[Code change snippets]
____________________
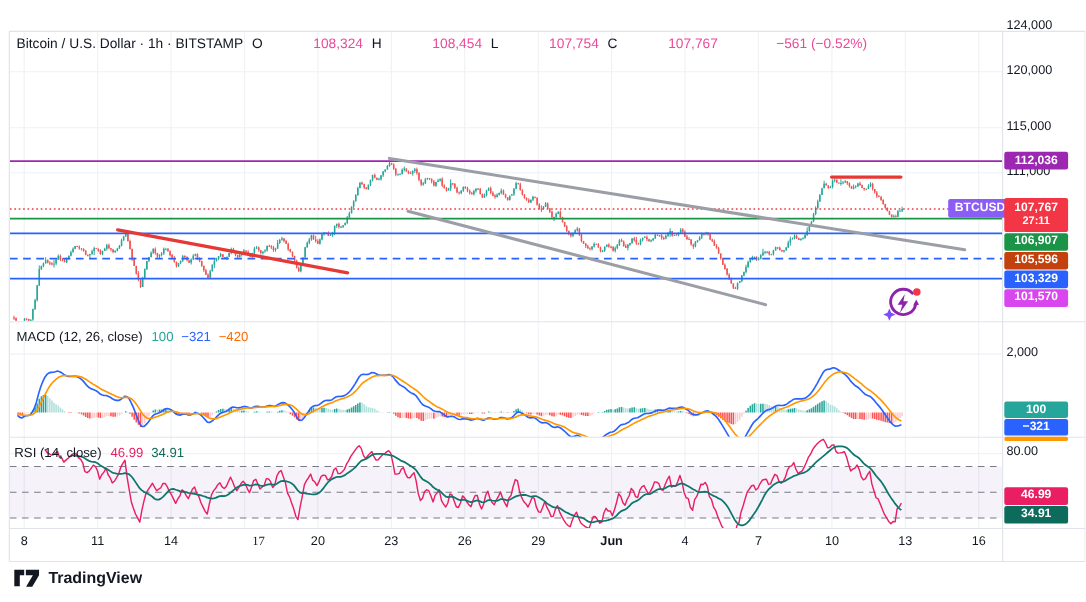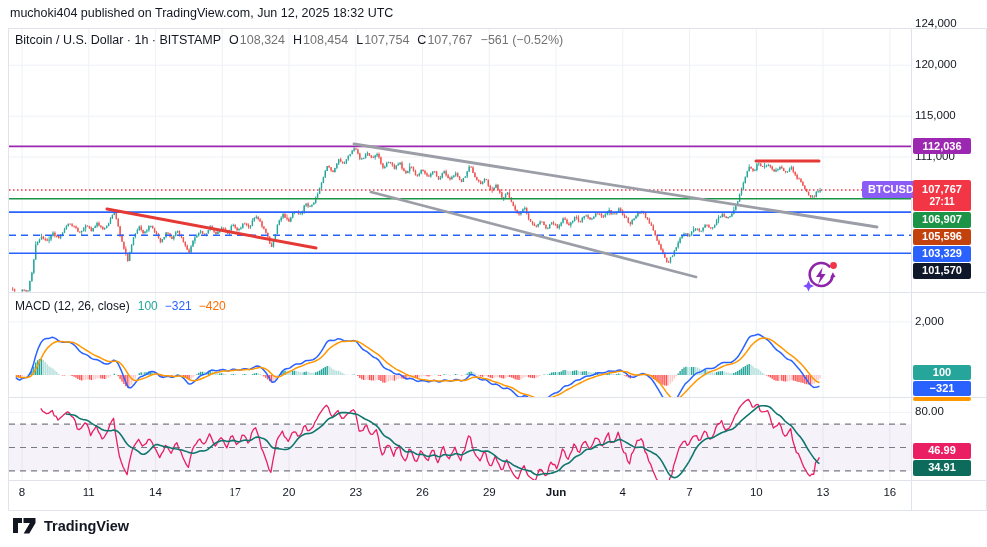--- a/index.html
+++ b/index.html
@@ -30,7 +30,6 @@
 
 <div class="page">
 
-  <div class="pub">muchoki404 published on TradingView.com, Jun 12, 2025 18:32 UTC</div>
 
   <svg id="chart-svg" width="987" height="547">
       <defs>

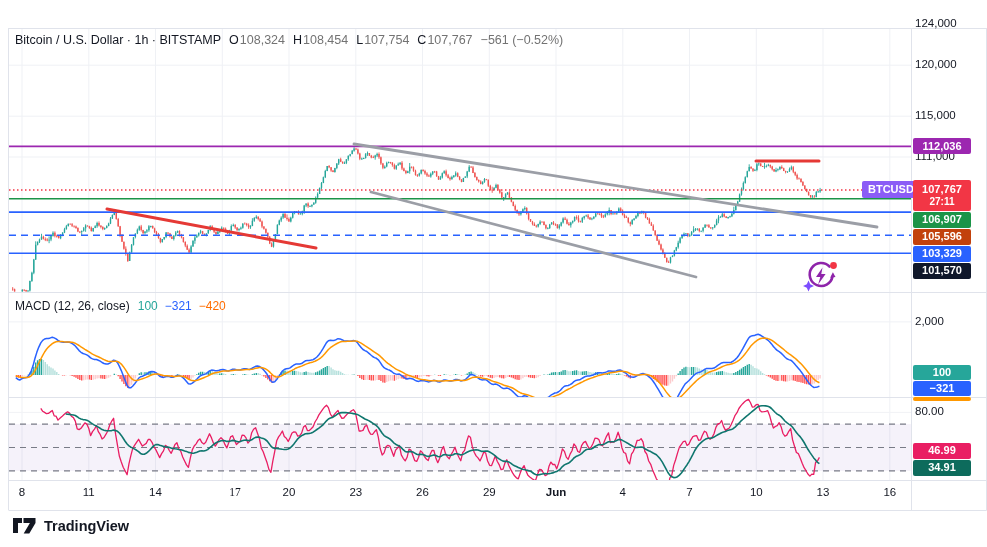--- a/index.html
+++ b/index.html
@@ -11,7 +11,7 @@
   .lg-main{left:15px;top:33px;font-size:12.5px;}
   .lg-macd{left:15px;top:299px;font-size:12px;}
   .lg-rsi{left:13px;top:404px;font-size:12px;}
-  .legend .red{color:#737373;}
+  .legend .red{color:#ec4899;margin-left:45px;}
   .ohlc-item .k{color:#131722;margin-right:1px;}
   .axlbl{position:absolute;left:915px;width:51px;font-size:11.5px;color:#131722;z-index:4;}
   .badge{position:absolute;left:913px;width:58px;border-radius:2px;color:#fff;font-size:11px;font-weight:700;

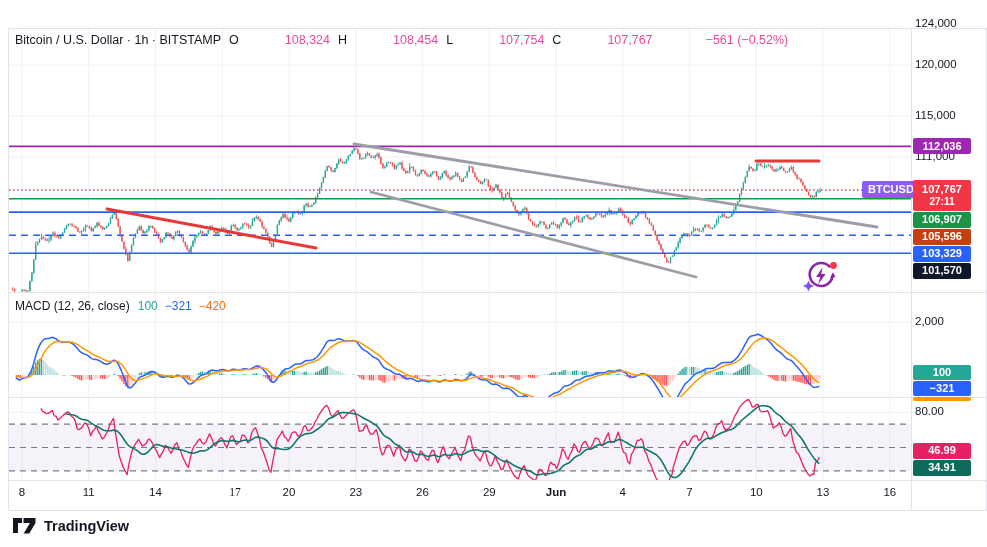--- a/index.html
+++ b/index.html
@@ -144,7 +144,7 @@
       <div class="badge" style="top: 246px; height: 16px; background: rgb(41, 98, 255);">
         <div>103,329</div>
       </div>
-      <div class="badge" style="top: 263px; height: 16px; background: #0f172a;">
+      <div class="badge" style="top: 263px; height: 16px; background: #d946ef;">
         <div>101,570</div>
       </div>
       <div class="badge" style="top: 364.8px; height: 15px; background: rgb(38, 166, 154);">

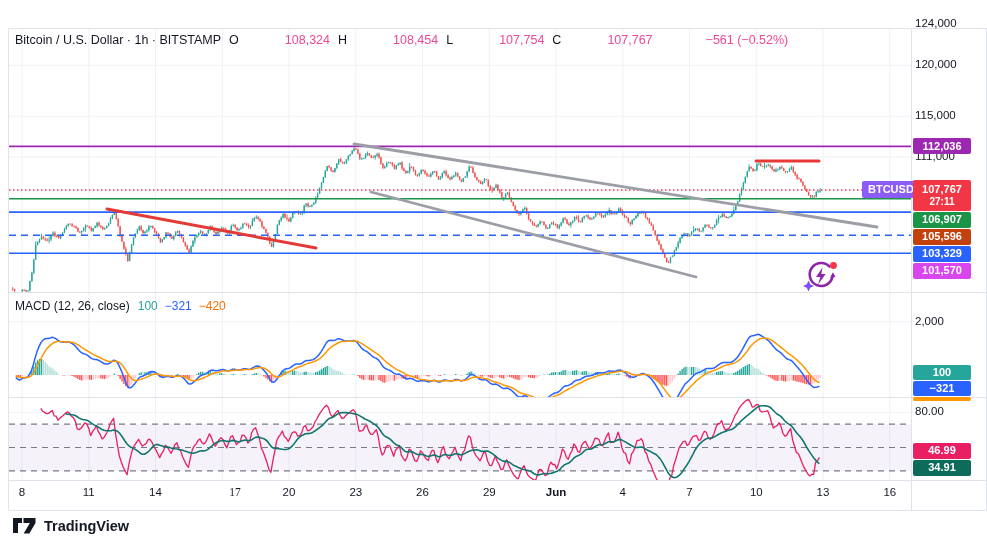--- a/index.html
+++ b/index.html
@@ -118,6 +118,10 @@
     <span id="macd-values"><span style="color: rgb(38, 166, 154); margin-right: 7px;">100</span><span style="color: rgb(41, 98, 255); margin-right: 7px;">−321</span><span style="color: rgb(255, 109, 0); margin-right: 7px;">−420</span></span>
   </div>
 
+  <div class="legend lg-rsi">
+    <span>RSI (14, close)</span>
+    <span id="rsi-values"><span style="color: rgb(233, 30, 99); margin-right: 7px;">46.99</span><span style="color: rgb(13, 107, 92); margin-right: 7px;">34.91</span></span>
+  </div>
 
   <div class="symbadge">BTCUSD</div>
____________________
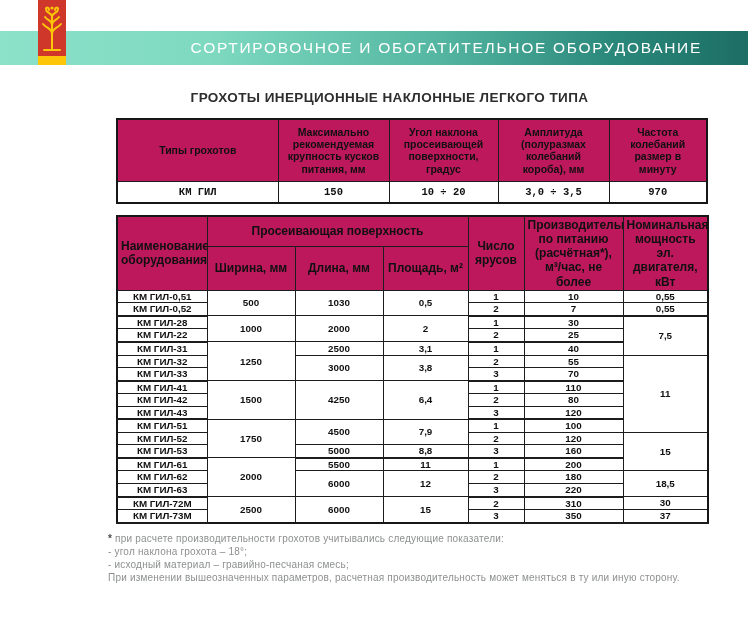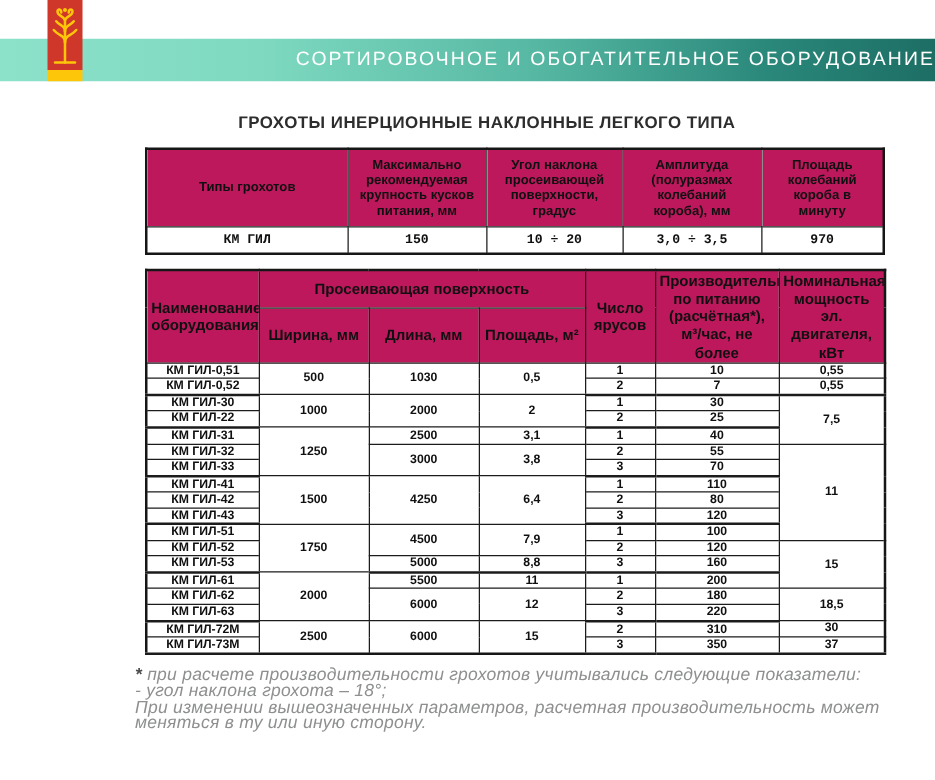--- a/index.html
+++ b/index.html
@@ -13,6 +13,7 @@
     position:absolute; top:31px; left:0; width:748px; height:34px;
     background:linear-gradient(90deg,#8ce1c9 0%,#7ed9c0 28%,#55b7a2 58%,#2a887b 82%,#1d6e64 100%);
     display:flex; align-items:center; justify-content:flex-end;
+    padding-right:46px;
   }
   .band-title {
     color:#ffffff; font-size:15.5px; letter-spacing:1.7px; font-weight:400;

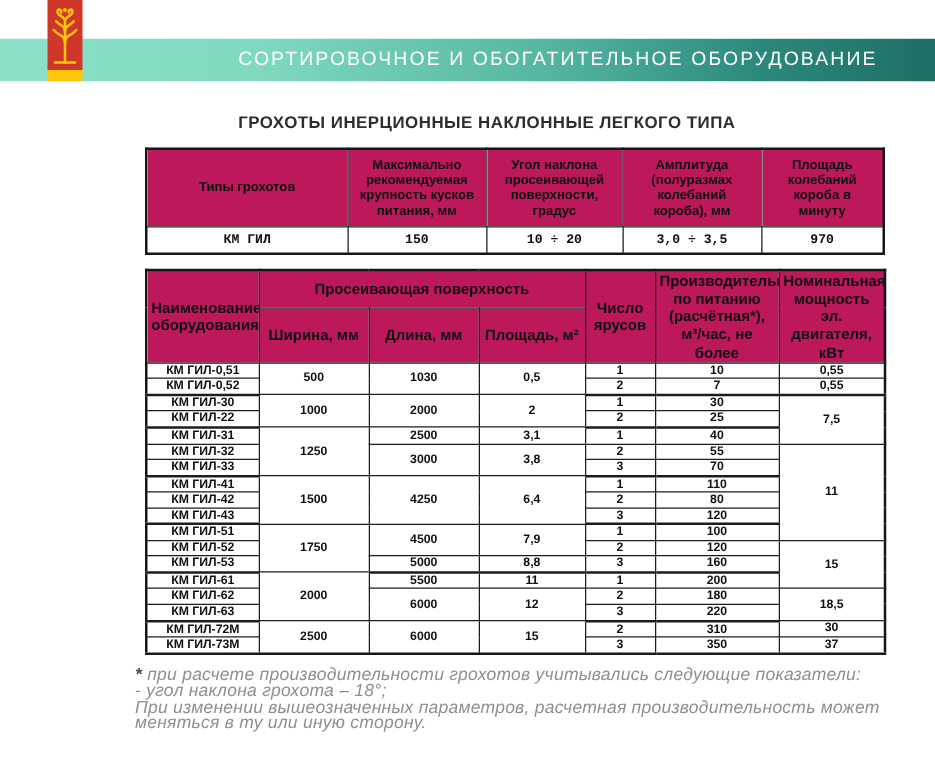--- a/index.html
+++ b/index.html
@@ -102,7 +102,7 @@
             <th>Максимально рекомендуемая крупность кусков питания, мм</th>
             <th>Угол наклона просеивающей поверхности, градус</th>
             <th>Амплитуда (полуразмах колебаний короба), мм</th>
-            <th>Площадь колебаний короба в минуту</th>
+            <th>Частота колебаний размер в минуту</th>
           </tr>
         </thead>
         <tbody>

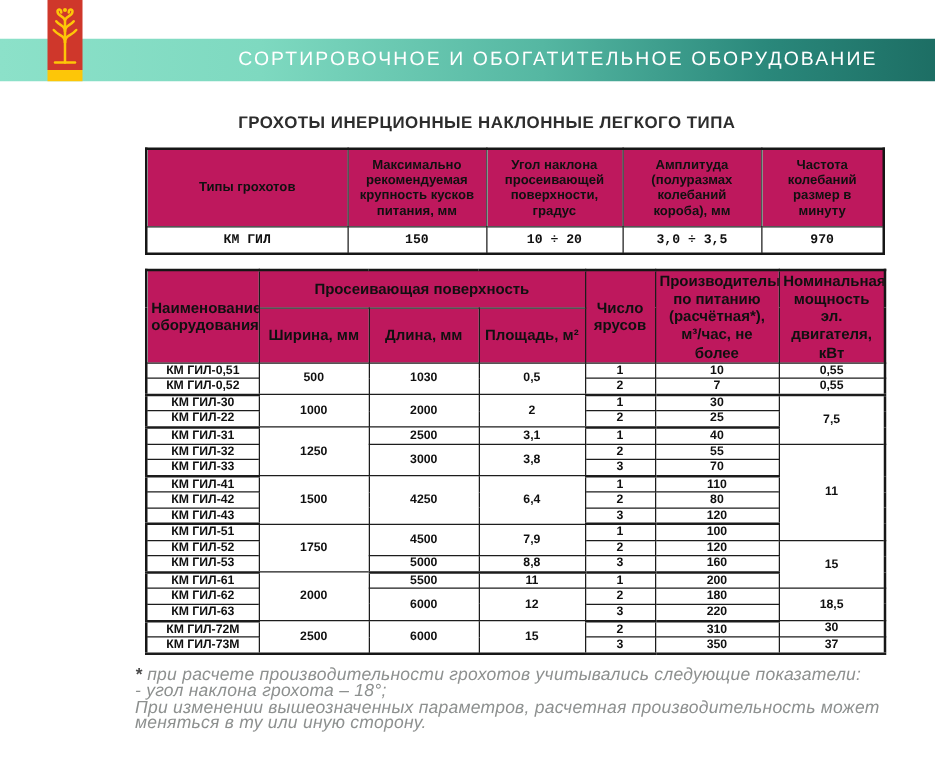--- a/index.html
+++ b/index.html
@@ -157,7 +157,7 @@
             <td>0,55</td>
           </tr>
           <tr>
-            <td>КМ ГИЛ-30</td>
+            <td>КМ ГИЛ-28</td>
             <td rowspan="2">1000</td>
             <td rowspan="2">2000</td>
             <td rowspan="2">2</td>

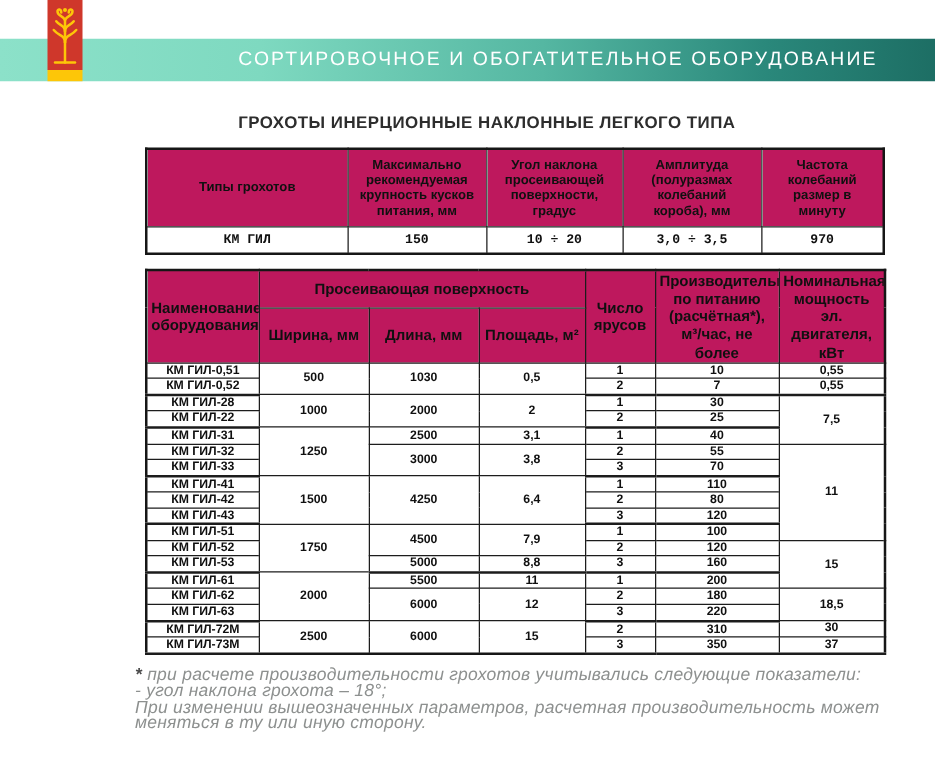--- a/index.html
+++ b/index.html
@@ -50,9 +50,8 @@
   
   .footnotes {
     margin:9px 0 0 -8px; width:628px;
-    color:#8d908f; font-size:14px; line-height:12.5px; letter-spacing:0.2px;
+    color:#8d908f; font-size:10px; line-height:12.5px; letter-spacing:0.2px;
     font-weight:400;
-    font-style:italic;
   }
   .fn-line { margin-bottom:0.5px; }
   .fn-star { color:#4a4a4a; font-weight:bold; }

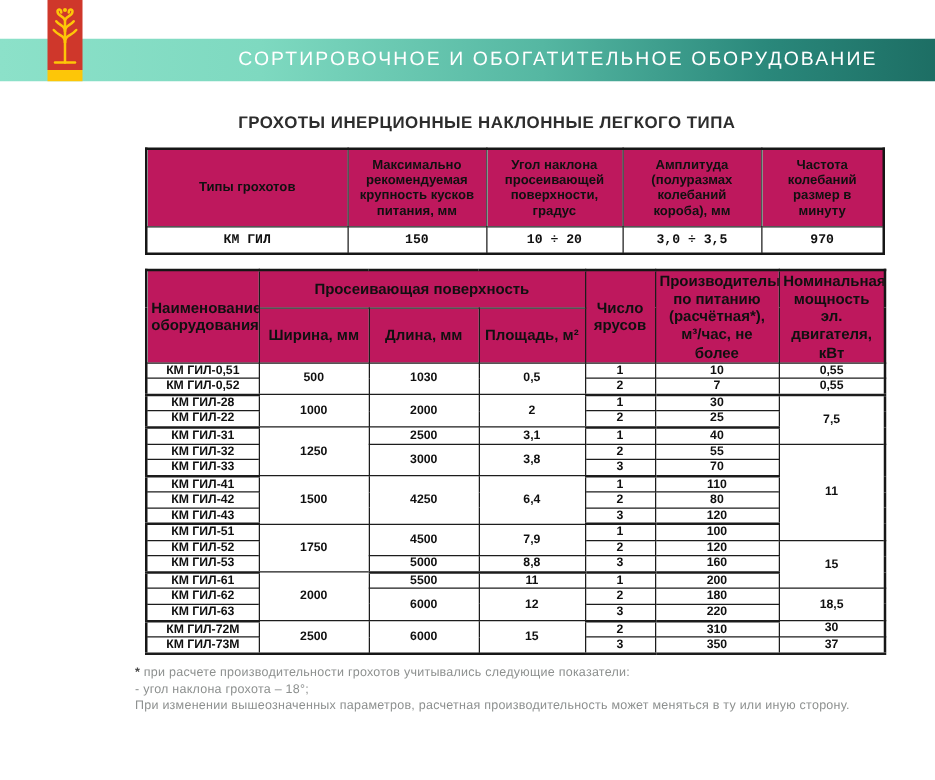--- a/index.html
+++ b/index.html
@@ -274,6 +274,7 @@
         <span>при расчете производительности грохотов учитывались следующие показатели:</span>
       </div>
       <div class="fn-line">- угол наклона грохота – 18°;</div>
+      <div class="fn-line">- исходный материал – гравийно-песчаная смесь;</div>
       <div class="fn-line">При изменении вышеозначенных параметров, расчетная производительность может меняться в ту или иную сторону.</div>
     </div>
____________________
### [WHAT THIS TASK INVOLVES]
Every line of the entries above that includes "минуту" should be copied.

### [RESPONSE TO THIS TASK]
-            <th>Площадь колебаний короба в минуту</th>
+            <th>Частота колебаний размер в минуту</th>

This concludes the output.